▶ **Assignment**
From the data that follows, copy every line with the string "胡张新村".

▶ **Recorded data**
-- Opening Marker --

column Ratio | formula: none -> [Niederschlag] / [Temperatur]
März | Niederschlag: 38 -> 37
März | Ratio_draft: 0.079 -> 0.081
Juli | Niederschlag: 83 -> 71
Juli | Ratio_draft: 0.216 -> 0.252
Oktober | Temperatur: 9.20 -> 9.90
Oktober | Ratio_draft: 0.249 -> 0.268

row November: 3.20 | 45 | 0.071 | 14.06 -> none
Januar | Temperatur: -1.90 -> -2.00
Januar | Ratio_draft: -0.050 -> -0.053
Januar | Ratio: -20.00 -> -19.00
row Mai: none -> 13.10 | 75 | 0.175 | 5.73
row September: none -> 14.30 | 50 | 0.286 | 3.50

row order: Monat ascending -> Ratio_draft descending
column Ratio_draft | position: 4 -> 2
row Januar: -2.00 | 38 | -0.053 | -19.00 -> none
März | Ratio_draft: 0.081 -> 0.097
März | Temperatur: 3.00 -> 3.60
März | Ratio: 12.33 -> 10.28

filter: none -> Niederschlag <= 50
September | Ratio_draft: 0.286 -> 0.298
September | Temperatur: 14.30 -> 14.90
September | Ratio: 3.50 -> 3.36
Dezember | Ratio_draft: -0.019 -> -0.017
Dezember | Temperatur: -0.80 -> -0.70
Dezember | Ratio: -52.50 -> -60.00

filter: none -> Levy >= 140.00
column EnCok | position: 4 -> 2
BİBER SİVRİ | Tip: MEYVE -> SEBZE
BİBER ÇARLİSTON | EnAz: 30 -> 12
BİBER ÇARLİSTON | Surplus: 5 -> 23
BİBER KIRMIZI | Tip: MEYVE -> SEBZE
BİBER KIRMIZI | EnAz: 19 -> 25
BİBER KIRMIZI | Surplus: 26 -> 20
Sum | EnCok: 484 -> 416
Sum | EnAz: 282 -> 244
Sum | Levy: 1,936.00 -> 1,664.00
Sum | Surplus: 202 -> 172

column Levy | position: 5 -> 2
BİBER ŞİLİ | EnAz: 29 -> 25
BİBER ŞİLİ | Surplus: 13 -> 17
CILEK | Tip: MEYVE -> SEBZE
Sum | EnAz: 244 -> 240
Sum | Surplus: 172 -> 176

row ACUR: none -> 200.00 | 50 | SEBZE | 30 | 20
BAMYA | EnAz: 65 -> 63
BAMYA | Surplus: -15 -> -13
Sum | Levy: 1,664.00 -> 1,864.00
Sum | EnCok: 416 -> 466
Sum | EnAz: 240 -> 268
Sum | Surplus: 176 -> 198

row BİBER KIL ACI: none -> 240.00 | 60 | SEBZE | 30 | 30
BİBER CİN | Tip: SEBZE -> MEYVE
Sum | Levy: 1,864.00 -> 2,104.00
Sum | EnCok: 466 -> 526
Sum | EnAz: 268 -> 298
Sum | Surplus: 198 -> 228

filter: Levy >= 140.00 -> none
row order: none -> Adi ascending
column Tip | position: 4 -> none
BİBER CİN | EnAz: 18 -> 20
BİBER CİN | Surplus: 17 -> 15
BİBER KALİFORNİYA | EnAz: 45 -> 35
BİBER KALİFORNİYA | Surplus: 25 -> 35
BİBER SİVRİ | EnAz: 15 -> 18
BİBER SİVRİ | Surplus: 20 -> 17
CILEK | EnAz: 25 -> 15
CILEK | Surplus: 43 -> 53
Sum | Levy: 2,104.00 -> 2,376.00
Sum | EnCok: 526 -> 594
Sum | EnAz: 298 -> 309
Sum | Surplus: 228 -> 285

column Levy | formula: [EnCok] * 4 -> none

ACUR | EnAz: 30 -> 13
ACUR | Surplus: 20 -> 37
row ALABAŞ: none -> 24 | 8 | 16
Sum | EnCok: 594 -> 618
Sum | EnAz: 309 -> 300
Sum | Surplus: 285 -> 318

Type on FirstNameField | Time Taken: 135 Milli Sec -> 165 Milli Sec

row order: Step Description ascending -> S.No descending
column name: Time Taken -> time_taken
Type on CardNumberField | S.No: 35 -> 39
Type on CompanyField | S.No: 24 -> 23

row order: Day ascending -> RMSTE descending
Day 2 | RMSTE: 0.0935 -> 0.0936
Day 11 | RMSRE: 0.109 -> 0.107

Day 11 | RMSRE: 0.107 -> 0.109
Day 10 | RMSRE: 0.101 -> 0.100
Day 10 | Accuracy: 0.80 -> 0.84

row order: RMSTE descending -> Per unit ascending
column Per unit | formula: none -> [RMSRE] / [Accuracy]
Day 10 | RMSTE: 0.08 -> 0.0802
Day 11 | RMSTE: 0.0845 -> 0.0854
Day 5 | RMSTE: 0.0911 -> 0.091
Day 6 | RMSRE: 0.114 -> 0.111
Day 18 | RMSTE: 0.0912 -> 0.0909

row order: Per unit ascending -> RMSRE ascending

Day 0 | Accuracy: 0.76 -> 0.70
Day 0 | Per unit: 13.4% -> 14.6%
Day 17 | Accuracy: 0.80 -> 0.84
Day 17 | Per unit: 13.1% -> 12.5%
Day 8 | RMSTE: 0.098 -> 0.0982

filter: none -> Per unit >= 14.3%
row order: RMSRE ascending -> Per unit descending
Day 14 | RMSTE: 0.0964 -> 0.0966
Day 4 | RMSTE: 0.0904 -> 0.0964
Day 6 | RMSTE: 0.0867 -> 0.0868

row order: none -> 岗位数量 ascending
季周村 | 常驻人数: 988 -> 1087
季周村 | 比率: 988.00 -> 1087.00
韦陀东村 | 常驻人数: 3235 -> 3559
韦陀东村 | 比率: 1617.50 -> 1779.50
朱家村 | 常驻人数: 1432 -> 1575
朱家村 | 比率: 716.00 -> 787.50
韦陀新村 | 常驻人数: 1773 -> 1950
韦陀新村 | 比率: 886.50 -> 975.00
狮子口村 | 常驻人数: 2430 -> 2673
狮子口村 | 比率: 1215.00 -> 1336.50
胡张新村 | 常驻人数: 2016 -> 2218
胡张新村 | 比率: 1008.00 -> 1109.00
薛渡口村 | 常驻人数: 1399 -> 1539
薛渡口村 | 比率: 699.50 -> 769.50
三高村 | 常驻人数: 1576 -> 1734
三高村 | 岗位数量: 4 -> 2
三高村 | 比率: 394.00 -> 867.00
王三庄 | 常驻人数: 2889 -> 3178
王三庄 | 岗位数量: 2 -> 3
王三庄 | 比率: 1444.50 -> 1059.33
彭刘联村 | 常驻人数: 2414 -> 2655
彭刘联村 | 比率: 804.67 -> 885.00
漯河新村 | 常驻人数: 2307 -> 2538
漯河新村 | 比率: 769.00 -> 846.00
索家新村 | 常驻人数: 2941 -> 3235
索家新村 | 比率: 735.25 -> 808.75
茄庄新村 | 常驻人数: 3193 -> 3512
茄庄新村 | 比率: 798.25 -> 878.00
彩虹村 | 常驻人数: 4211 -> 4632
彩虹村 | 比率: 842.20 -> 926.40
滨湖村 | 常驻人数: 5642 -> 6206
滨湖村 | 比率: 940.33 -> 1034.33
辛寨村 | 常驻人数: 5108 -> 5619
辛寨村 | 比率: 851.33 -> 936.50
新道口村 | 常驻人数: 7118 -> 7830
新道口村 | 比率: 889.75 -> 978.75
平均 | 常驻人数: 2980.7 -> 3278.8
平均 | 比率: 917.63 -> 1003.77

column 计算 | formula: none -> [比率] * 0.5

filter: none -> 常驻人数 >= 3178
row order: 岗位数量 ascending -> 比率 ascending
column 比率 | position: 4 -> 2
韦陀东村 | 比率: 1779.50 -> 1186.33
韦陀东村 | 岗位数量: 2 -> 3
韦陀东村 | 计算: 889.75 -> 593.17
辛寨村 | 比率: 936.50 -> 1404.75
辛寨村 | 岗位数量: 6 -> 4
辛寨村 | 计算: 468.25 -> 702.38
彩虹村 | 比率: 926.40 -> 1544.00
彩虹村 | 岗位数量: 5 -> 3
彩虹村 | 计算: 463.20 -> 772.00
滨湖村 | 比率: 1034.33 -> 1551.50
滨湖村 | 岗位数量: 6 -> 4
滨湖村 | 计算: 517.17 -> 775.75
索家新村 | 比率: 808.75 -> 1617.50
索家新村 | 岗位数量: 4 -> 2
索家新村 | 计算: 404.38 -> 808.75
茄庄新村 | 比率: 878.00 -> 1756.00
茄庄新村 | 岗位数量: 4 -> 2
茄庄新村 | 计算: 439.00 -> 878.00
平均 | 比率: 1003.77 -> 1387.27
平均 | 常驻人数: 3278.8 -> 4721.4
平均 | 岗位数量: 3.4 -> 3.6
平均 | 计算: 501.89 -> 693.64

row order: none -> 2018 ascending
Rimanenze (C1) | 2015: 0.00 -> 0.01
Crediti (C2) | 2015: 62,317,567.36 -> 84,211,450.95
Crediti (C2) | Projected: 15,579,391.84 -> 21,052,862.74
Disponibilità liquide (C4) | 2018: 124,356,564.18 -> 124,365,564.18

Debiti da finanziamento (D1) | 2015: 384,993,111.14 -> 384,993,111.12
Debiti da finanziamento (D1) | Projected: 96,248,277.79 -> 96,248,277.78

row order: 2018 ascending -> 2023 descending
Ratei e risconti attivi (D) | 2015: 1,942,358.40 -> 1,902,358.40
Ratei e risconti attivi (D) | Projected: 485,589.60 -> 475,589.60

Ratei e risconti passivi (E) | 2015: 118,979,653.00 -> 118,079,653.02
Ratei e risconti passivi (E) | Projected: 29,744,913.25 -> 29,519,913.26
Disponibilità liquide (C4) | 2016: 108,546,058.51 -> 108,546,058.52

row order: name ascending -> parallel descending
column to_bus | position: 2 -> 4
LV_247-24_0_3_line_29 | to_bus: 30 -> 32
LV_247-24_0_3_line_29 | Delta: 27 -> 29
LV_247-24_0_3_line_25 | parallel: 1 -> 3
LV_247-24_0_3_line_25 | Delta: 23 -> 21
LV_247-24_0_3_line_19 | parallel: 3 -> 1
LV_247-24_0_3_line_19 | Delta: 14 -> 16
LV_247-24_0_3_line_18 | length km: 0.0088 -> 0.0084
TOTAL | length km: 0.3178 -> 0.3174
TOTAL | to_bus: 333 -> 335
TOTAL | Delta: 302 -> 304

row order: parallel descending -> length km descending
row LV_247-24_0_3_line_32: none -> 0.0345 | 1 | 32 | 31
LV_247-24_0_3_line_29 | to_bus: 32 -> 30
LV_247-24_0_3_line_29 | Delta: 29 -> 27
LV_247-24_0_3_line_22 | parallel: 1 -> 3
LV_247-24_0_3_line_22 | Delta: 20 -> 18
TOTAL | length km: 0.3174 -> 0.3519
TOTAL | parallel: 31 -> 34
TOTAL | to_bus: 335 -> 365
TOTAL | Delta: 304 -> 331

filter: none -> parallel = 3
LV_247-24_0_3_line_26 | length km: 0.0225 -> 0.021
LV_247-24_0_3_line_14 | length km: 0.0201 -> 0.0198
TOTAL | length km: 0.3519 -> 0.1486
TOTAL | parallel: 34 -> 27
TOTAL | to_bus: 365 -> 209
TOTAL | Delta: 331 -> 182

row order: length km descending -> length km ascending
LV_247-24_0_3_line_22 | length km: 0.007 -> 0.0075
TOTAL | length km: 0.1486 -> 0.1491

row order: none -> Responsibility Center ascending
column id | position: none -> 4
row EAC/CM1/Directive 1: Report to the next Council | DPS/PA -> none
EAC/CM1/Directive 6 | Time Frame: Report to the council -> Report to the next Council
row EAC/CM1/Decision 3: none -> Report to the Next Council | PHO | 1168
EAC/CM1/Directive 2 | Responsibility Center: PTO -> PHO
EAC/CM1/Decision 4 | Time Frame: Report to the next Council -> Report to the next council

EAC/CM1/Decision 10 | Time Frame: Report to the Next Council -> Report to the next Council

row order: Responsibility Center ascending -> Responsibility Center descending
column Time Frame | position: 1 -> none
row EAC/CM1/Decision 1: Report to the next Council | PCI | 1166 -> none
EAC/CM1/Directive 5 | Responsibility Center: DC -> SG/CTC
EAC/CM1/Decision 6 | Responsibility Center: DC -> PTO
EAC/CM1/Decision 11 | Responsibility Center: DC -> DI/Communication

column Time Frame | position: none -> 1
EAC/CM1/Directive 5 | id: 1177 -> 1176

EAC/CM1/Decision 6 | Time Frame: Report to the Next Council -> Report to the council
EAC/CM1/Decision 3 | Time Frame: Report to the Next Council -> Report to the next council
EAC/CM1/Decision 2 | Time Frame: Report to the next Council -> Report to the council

-- Closing Marker --

▶ **The completed task**
胡张新村 | 常驻人数: 2016 -> 2218
胡张新村 | 比率: 1008.00 -> 1109.00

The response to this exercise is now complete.